RelayCompositeNetworkLayer for Querying Local Data

Today I released an npm package for creating a Relay Network Layer built from multiple schemas. What this allows you to do is have a server schema and a local schema presented to Relay as a single composite schema. Queries are able to be written querying data from both schemas seamlessly.

At least thats the hope.

The code can be found on github along with an explanation of use. It handles what little I’ve thrown at it but it is not in use in production anywhere (I don’t have a production anywhere to put it). If it is useful to you that would be awesome and I’d happily try and fix any issues but be ready for bugs.

What I’d like to do now is explore how the network layer works.

Merging

Relay doesn’t work with multiple schemas. It wants one schema. So we give it one.

This one schema is generated from merging multiple schemas. During this merging process each field is marked with what schema it originates from. For example given a User object we might have two schemas:

# server
type User : Node {
  id: ID!
  name: String
}

# local
type User : Node {
  id: ID!
  browsingDuration: Int
}

This will produce the merged type along with a map of field to schema:

# composite
type User : Node {
  id: ID!
  name: String
  browsingDuration: Int
}

{
  User: {
    name: 'server',
    browsingDuration: 'local'
  }
}

Right now merging types are limited to implementors of the Node interface so the id field can be satisfied by every schema and thus no mapping is required.

Thats pretty much it for merging!

Splitting

Relay works with the single merged schema like normal. It generates queries and sends them to the network layer. It is then the network layers job to split them up and send them to the appropriate backend.

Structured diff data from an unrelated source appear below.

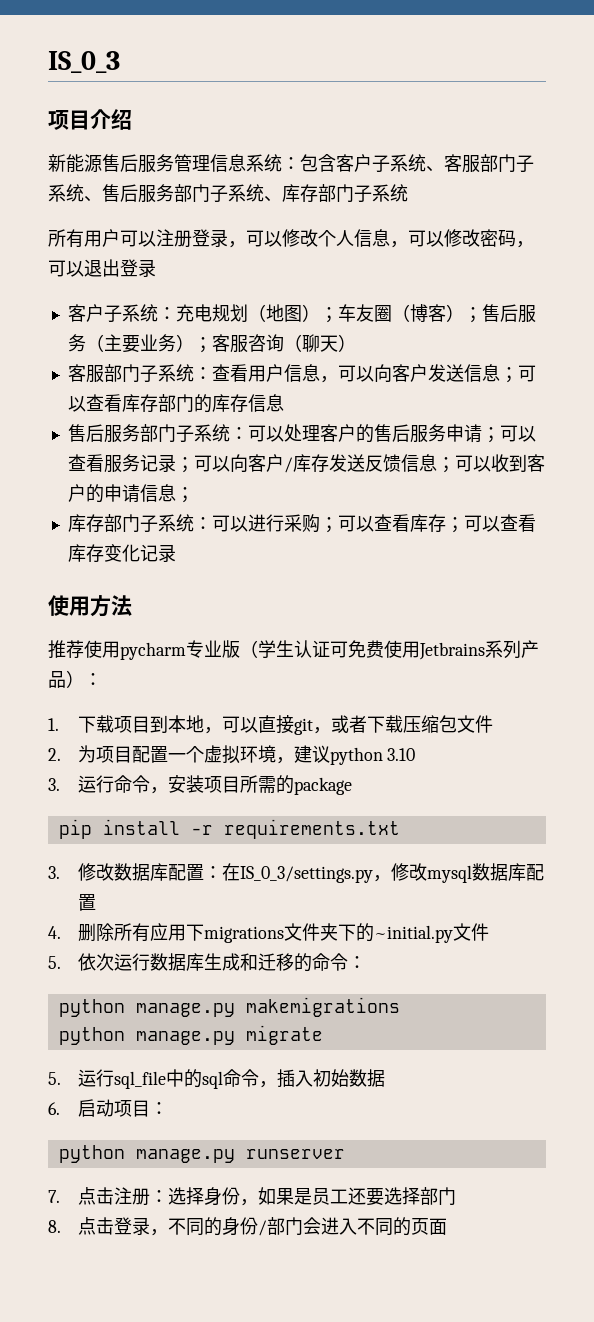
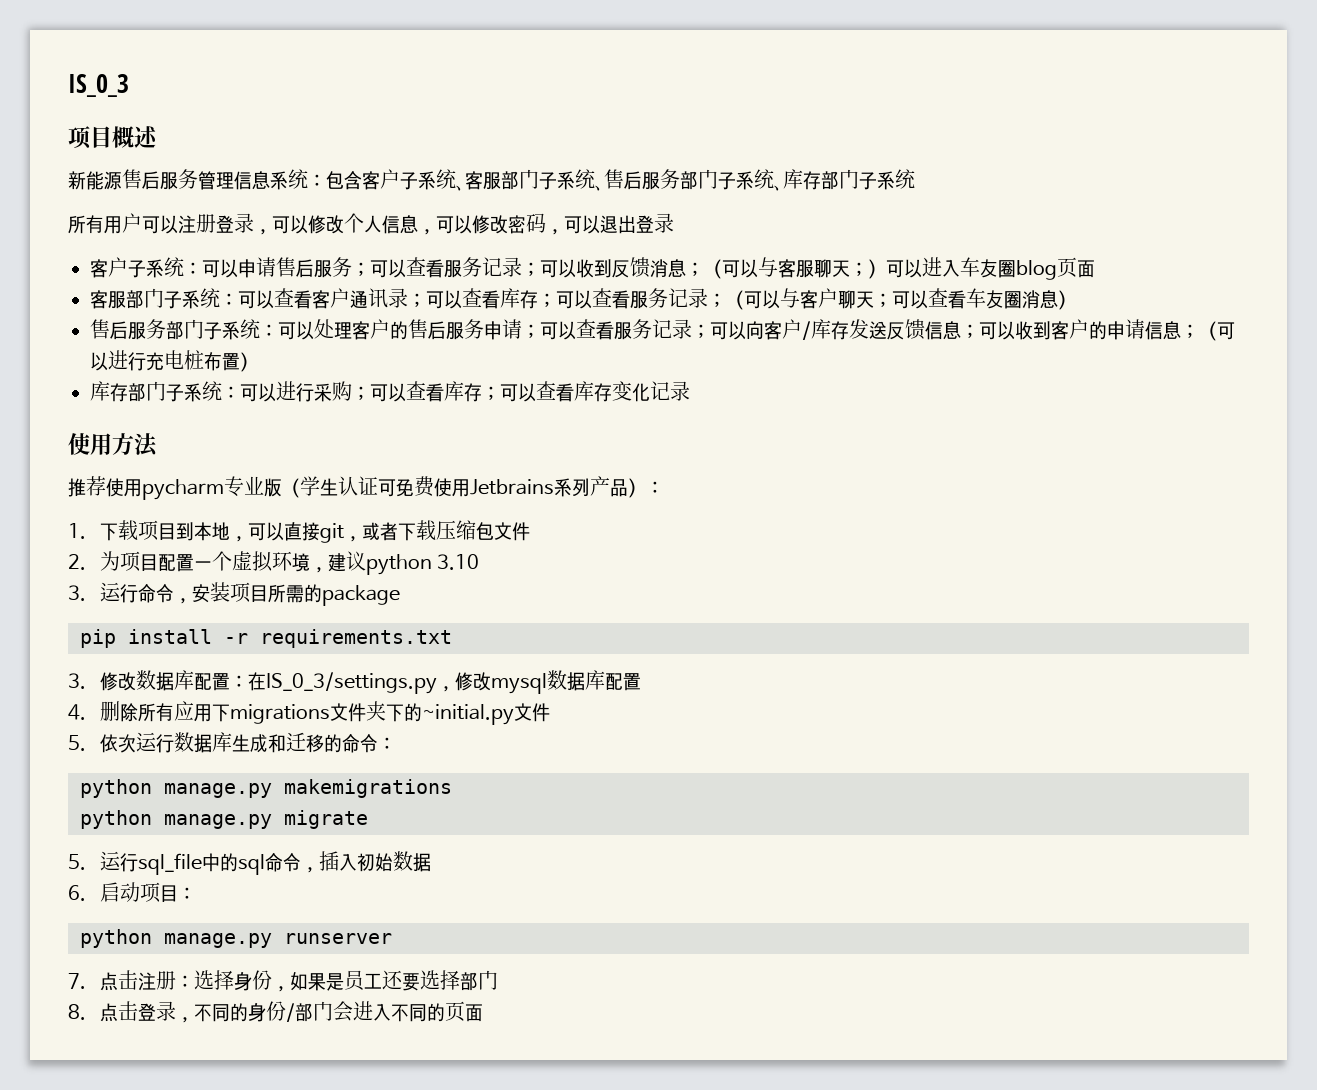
- 项目介绍
+ 项目概述
- 客户子系统：充电规划（地图）；车友圈（博客）；售后服务（主要业务）；客服咨询（聊天）
- 客服部门子系统：查看用户信息，可以向客户发送信息；可以查看库存部门的库存信息
+ 客户子系统：可以申请售后服务；可以查看服务记录；可以收到反馈消息；（可以与客服聊天；）可以进入车友圈blog页面
+ 客服部门子系统：可以查看客户通讯录；可以查看库存；可以查看服务记录；（可以与客户聊天；可以查看车友圈消息）
- 售后服务部门子系统：可以处理客户的售后服务申请；可以查看服务记录；可以向客户/库存发送反馈信息；可以收到客户的申请信息；
+ 售后服务部门子系统：可以处理客户的售后服务申请；可以查看服务记录；可以向客户/库存发送反馈信息；可以收到客户的申请信息；（可以进行充电桩布置）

This splitting is done by traversing the query AST and looking up fields and their schema. This AST is actually a Relay internal object and not the raw GraphQL AST. This is because the GraphQL AST is not enough to execute a query (it needs variable values) as well as Relay doing some magic to the query itself (alias’ing fields automatically for example). The downside to this is the library is making use of undocumented Relay internals.

Oops!

To demonstrate the splitting process we’ll look at a query for a user and their drafts.

query {
  viewer {
    name                 # server field
    age                  # server field
    draftCount           # local field
    drafts(first: 10) {  # local field
      edges {
        nodes {
          text
          author {
            name         # server field
          }
        }
      }
    }    
  }
}

In this query the root of the query AST is the viewer field on the Query type. During the merging process the Query type also has its fields mapped to schemas. In this case we have a mapping of viewer to server.

{
  queryType: 'Query',
  Query: {
    viewer: 'server'
  }
}

This sets the current context of the traversal to server. Each child of the viewer field is now traversed and grouped by schema. So given the above query we have two groups: server and local.

const groups = {
  server: ['name', 'age'],
  local: ['draftCount', 'drafts']
}

Since the current field’s schema is server we can take the fields which are also server and include them in the current query.

query {
  viewer {
    name
    age
  }
}

The fields for local on the other hand belong to a different schema. This means we need to create a new query to handle these fields. The first step is to create a fragment which holds all these fields.

fragment on User {
  draftCount
  drafts(first: 10) {
    edges {
      nodes {
        text
        author {
          name
        }
      }
    }
  }      
}

The next step is to turn that fragment into a proper root query. These queries always have the same shape:

query {
  node(id: $id) {
    ...fragment
  }
}

Since only objects implementing the Node interface can be extended we can always start off with a node query as the root. The fragment is then put into this template and we get the following query:

query {
  node(id: $id) {
    ... on User {
      drafts(first: 10) {
        edges {
          nodes {
            text
            author {
              name
            }
          }
        }
      }      
    }
  }
}

This query has a dependency on an id of the node. This id is supplied from the result of the first query: viewer.id. This means the two queries must be run sequentially. The first query is sent to the server which returns the viewer id, name, and age. The id from this result is then supplied to the second query which is sent to the local schema and executed.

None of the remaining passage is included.